GIVEN RECORDS below:

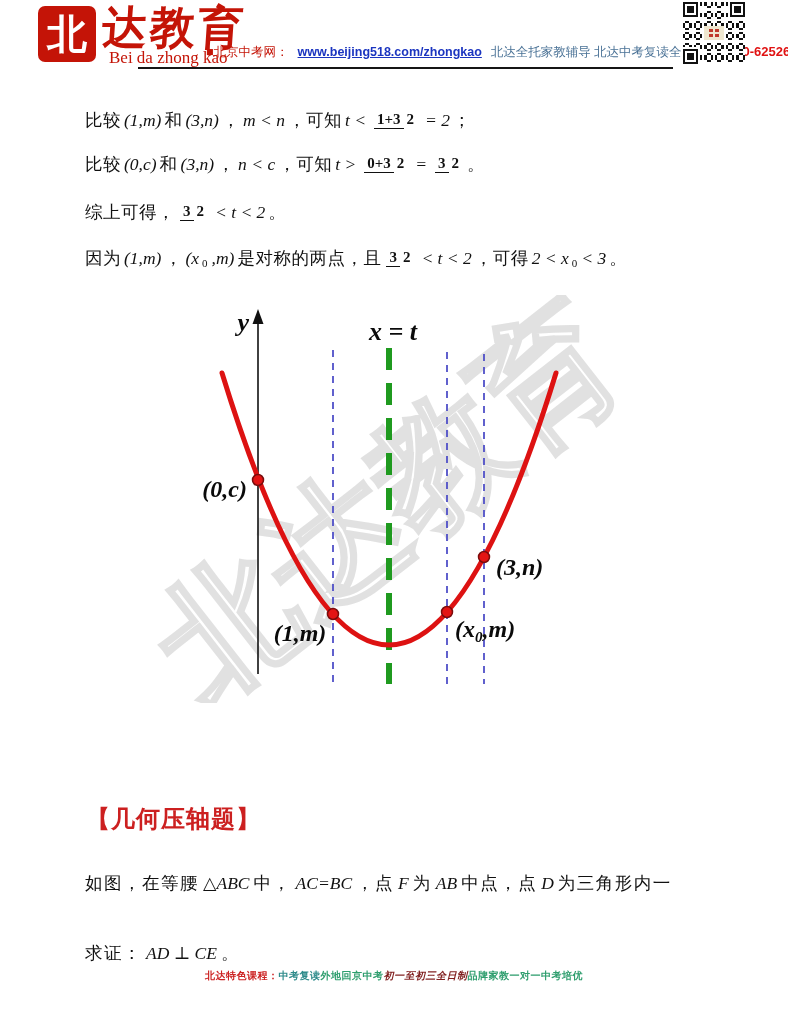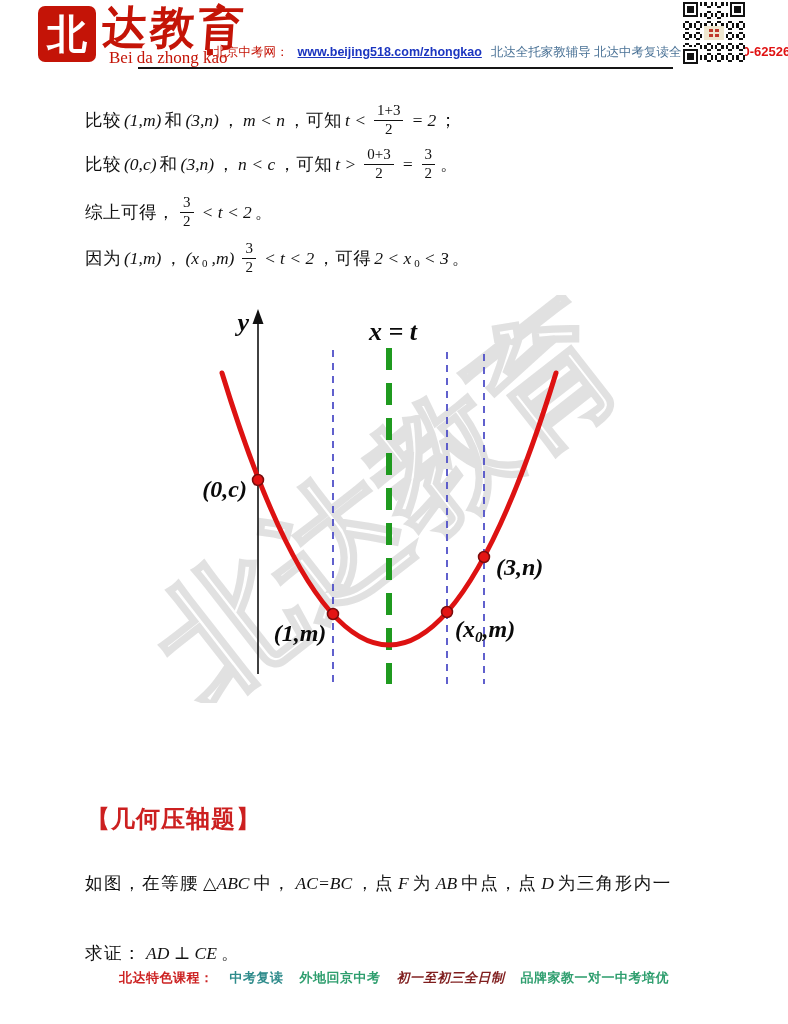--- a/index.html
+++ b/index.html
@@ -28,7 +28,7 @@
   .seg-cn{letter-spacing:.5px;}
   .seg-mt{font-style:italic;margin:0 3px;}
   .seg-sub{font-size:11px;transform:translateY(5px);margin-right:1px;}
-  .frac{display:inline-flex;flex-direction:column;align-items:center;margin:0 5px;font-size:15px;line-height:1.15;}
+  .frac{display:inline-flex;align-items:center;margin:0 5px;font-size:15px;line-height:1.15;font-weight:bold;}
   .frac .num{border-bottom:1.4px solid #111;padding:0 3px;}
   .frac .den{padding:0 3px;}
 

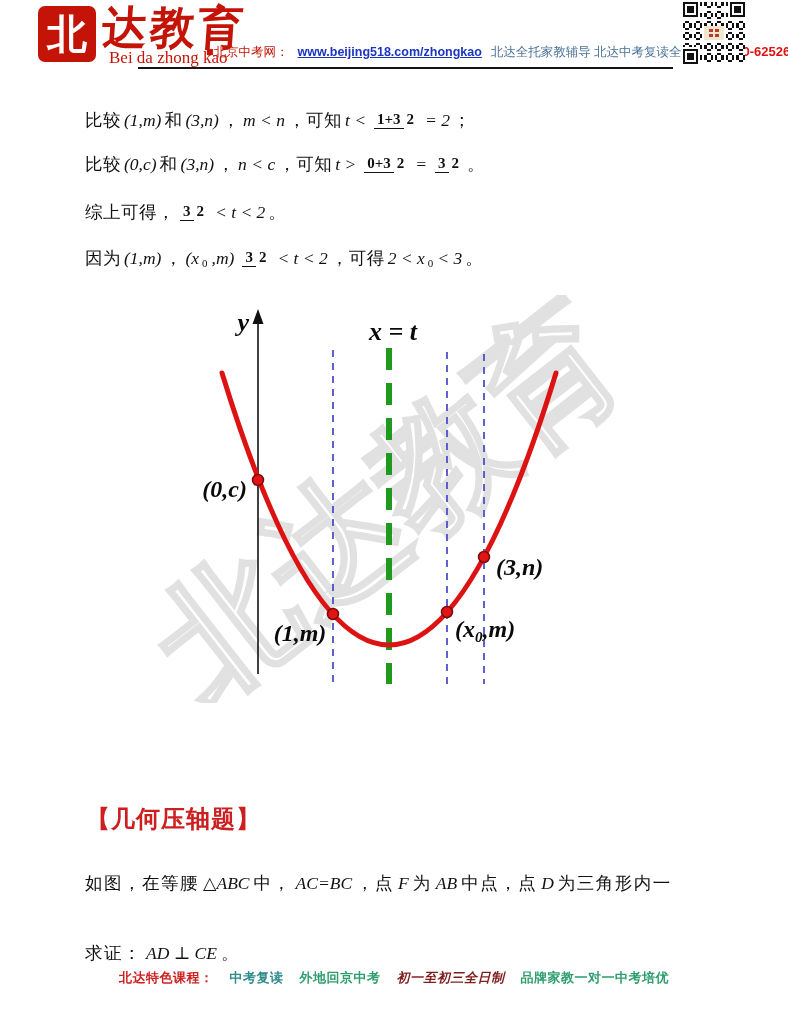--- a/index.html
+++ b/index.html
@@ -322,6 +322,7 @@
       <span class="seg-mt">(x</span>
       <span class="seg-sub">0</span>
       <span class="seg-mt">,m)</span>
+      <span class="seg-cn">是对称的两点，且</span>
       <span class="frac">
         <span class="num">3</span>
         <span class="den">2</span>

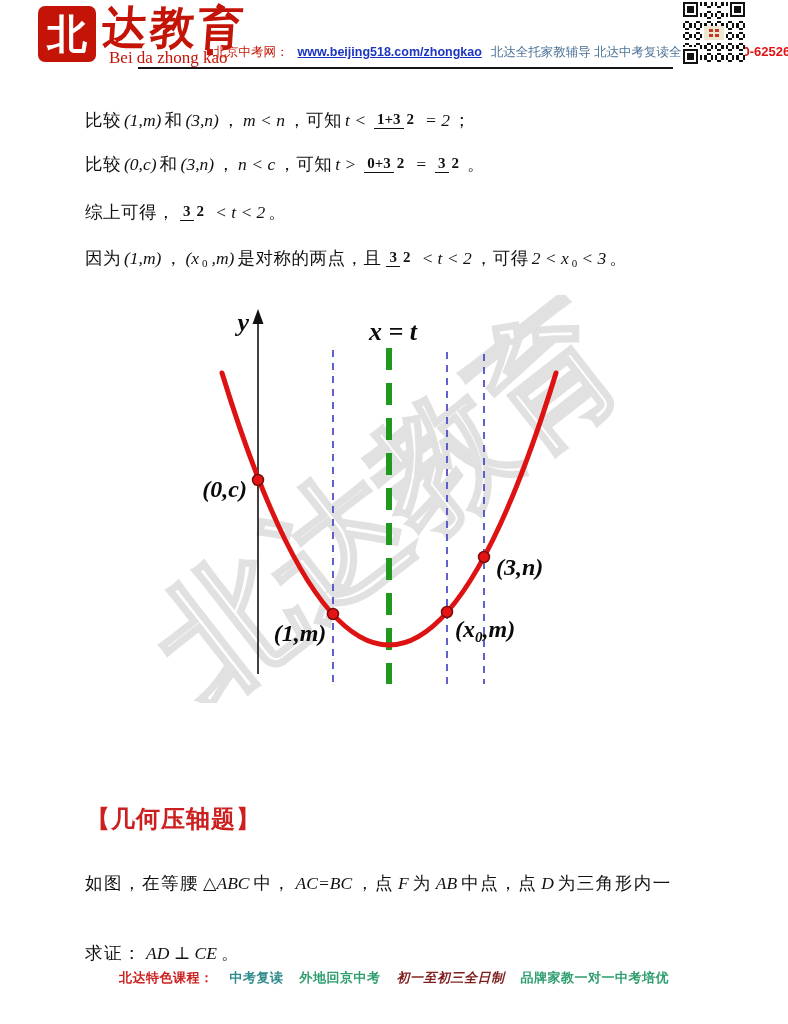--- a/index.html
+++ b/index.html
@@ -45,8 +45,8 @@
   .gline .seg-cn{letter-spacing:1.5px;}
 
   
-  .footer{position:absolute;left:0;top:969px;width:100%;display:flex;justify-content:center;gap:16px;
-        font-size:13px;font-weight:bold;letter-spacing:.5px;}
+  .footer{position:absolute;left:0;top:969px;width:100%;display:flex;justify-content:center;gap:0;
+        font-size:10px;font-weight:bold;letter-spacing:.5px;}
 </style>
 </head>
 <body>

End of GIVEN RECORDS.
GIVEN RECORDS below:

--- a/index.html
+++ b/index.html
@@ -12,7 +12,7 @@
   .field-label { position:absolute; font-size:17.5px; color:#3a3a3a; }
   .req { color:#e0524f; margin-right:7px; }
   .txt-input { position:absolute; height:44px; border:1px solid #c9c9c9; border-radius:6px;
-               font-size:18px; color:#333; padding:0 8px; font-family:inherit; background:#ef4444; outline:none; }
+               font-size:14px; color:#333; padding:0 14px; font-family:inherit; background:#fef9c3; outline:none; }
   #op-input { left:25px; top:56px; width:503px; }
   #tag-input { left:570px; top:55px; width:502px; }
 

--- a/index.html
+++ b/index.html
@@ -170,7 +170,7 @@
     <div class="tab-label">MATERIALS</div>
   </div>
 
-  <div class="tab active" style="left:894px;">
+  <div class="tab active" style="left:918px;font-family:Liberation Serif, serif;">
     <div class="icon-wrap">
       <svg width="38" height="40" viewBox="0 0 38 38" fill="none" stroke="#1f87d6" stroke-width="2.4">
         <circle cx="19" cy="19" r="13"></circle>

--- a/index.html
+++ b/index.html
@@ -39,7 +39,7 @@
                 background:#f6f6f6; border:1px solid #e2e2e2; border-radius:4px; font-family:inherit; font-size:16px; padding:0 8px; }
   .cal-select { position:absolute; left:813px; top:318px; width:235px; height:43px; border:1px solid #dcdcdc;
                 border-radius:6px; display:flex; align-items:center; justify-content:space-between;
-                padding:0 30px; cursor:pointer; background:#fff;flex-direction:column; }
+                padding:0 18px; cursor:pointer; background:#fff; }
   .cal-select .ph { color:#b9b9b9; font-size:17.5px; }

End of GIVEN RECORDS.
GIVEN RECORDS below:

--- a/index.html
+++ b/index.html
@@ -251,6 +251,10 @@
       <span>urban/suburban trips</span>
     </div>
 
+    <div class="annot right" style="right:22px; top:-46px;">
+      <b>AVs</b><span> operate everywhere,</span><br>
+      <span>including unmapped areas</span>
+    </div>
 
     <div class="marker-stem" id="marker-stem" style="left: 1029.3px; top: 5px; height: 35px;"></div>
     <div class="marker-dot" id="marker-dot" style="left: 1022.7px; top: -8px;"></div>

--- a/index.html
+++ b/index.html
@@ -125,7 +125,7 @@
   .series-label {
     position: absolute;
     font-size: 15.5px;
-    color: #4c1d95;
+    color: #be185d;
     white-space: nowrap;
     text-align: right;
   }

End of GIVEN RECORDS.

Read the data above and pull out each line that holds the string "select".

   .cal-select { position:absolute; left:813px; top:318px; width:235px; height:43px; border:1px solid #dcdcdc;
   .cal-select .ph { color:#b9b9b9; font-size:17.5px; }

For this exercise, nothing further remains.